Fakapulia helps at the Church of Tonga, which rents space at a Burien Lutheran church. She says its membership is around 10 families. The U. S. census estimates that in 2010 there were 1,100 Tongans in Washington. Both sisters were born in that country, with Fakapulia emigrating from there in 2001.

The Associated Press reported that the tsunami threat around the Pacific from a huge undersea volcanic eruption began to recede, while the extent of damage to Tonga remained unclear. All internet connectivity to Tonga had been lost.

As spread out as the Tongans are who emigrated, the internet helps unite them in both everyday and extraordinary times. Tsunami advisories reached the Washington coast some 9,000 miles away.

On Friday night, the texts continued.

Fakapulia says she wasn’t thinking she had to type out big, important thoughts.

“I wasn’t scared. The Tongan community is very strong in their faith,” she says.

“The little rocks are from the eruption of the volcano. It’s still up in the air,” Fakapulia told her sister in Tonga.

She answered, “We are at the airport,” which is on higher ground. She and her 16-year-old son had managed a ride there. A photo she sent from Tonga showed a bank in her neighborhood with water lapping on the steps, and water reaching the wood structure that’s the Royal Palace.
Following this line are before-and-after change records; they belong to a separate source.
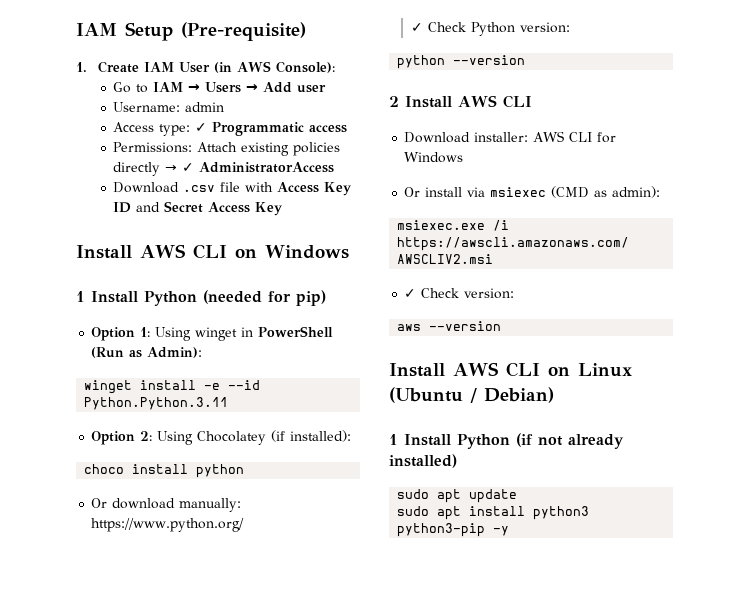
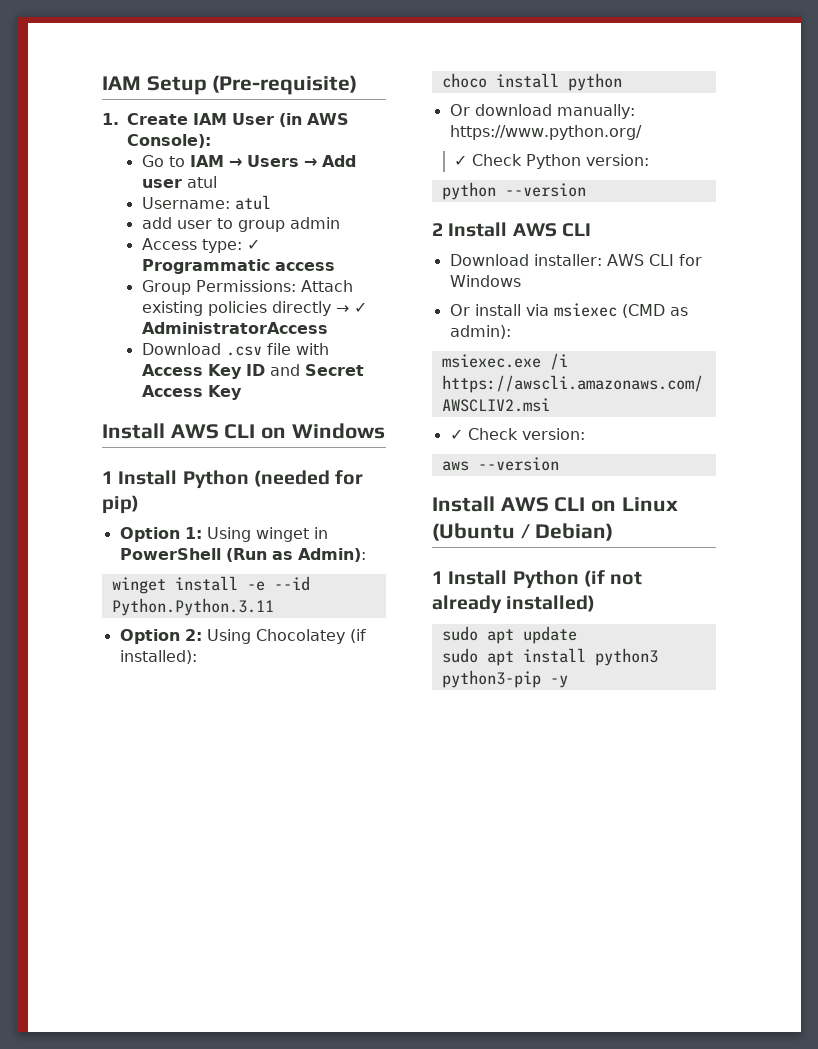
- Go to IAM → Users → Add user
+ Go to IAM → Users → Add user atul
- Username: admin
+ Username: atul
+ add user to group admin
- Permissions: Attach existing policies directly → ✓ AdministratorAccess
+ Group Permissions: Attach existing policies directly → ✓ AdministratorAccess

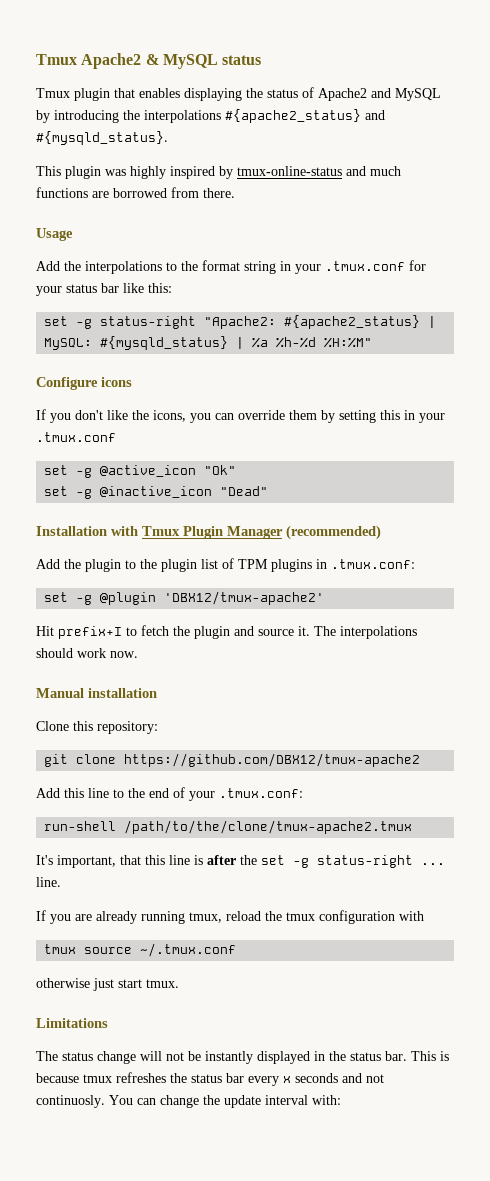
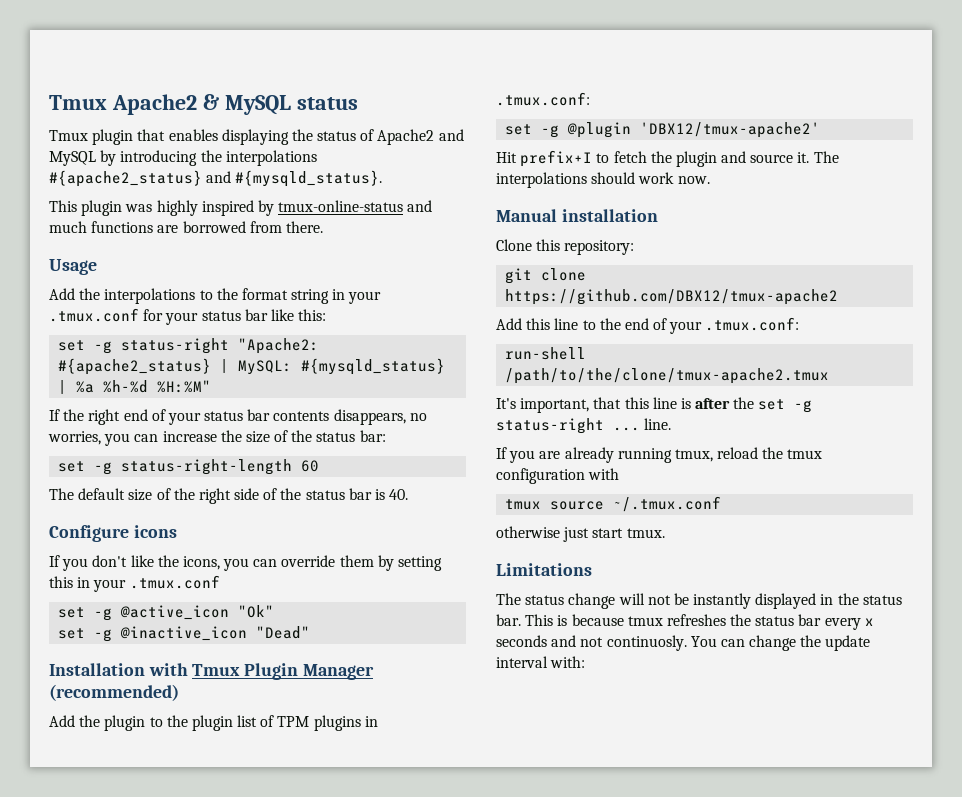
+ If the right end of your status bar contents disappears, no worries, you can increase the size of the status bar:
+ set -g status-right-length 60
+ The default size of the right side of the status bar is 40.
Spanaway: “Were you able to pack anything? I watched some live videos. The water is already downtown. How are you guys doing? [A heart symbol].”

Tonga: “My goodness this is scary. We’re OK. The rain with the rocks stopped. It’s now rain water mixed with ash.”

Spanaway: “I thought people started to evacuate yesterday.”

Tonga: “We started evacuating today. The waves are scary.”

Tonga: Describes the scene at the airport. “It’s packed with people.”

Spanaway: “Be careful.”

At that point, apparently the volcano erupts again.

Tonga: “Oh, my God, listen to the boom.”

Spanaway: “Can you video.”

Tonga: “The water is already downtown. I think it might wipe our car. The wave is already downtown.”

Spanaway: “Look at how strong the current is. Keep me updated. I love you both.”

Later Friday night, Fakapulia tries to reach her sister.

11:02 p.m.: “Sister, how are you guys. I watched some videos. I think [the water] is probably where you guys are living. The water is probably destroying …”

Fakapulia taps her keyboard again. There is no response from Tonga.

To keep up with what’s happening in the old country, Fakapulia clicks on the YouTube channel for Pasifika TV & Radio, which broadcasts to Tongans worldwide out of Brisbane, Queensland, Australia.

“Tsunami news & prayers” it banners as hosts take live on-air calls and there is a prayer chain. The language is Tongan but the emotions, as callers cry and their voices sometimes tremble, are clear. They are often punctuated with “amens.”

On the right side of the screen there are scrolling messages from the audience.

Someone named Tikku writes, “Can someone be friendly enough to give a status update on situation at the scene. Communications, casualties, more eruptions? My prayers go to everyone involved in the incident.”

Someone named Samiu replies, “Tikku, everyone is waiting for that news. At the moment there is no communication with Tonga.”